Material shown START
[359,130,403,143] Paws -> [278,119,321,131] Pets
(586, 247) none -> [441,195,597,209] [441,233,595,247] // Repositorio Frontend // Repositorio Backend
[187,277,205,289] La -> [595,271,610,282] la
Material shown END
Material shown START
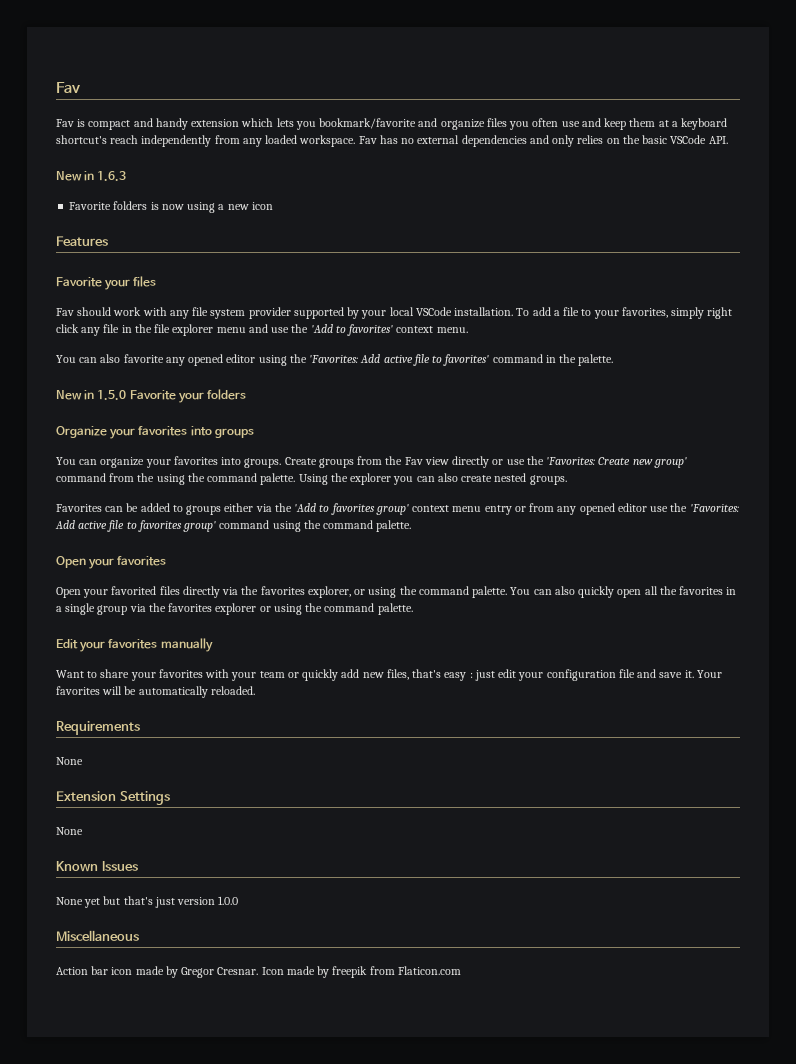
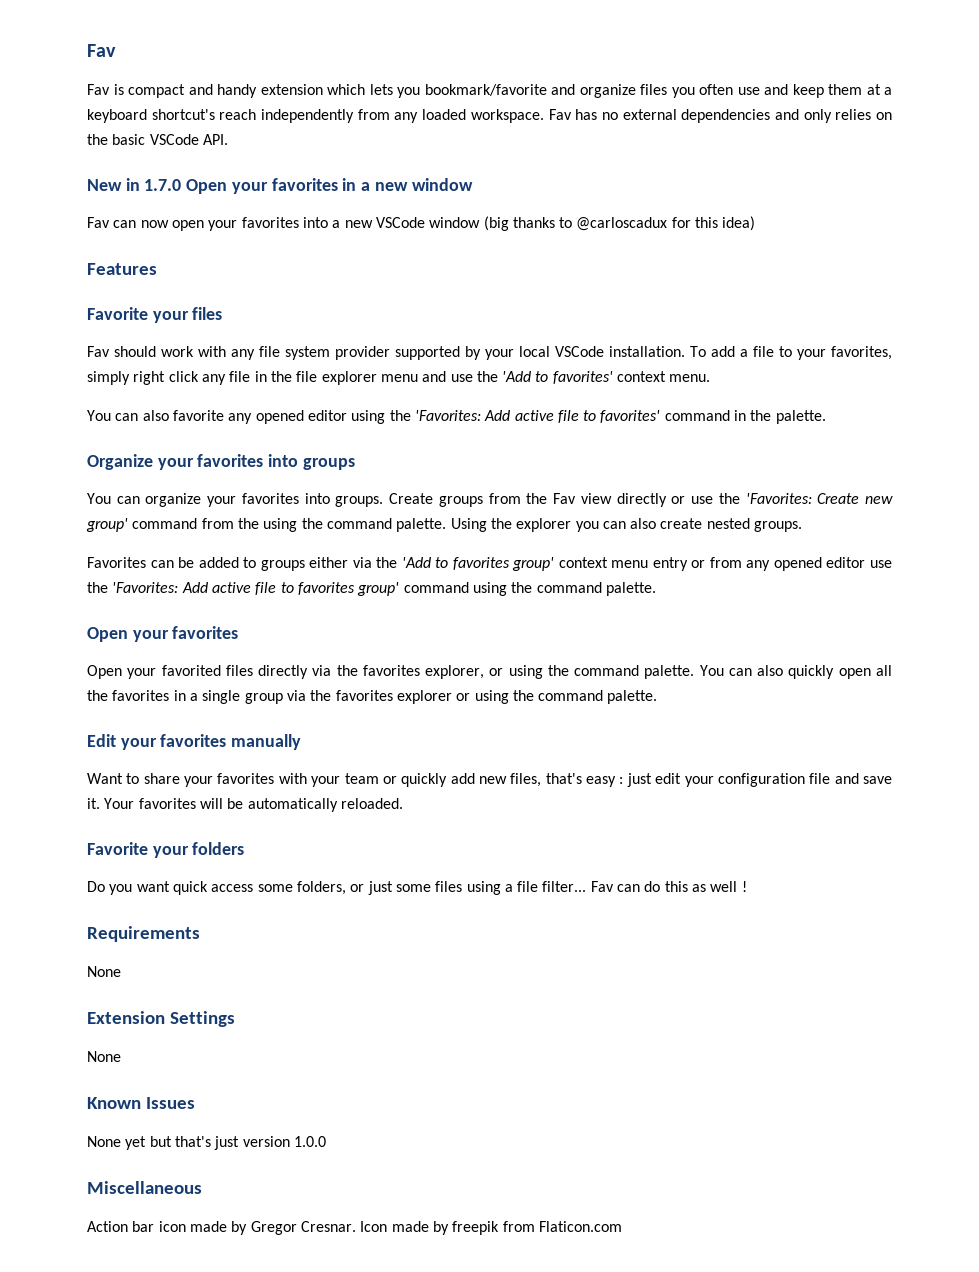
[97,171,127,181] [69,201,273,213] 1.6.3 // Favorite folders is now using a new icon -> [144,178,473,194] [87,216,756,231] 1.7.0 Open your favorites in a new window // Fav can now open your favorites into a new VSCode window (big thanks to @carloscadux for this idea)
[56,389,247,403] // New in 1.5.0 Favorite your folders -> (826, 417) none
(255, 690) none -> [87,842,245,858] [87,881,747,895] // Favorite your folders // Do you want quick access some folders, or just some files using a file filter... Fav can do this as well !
Material shown END
_Work to complete_
Transcribe each line of the data above, unaltered, from the one where "[359,130,403,143] Paws ->" appears to the one where "[187,277,205,289] La -> [595,271,610,282] la" appears, inclusive of both.

_Output below_
[359,130,403,143] Paws -> [278,119,321,131] Pets
(586, 247) none -> [441,195,597,209] [441,233,595,247] // Repositorio Frontend // Repositorio Backend
[187,277,205,289] La -> [595,271,610,282] la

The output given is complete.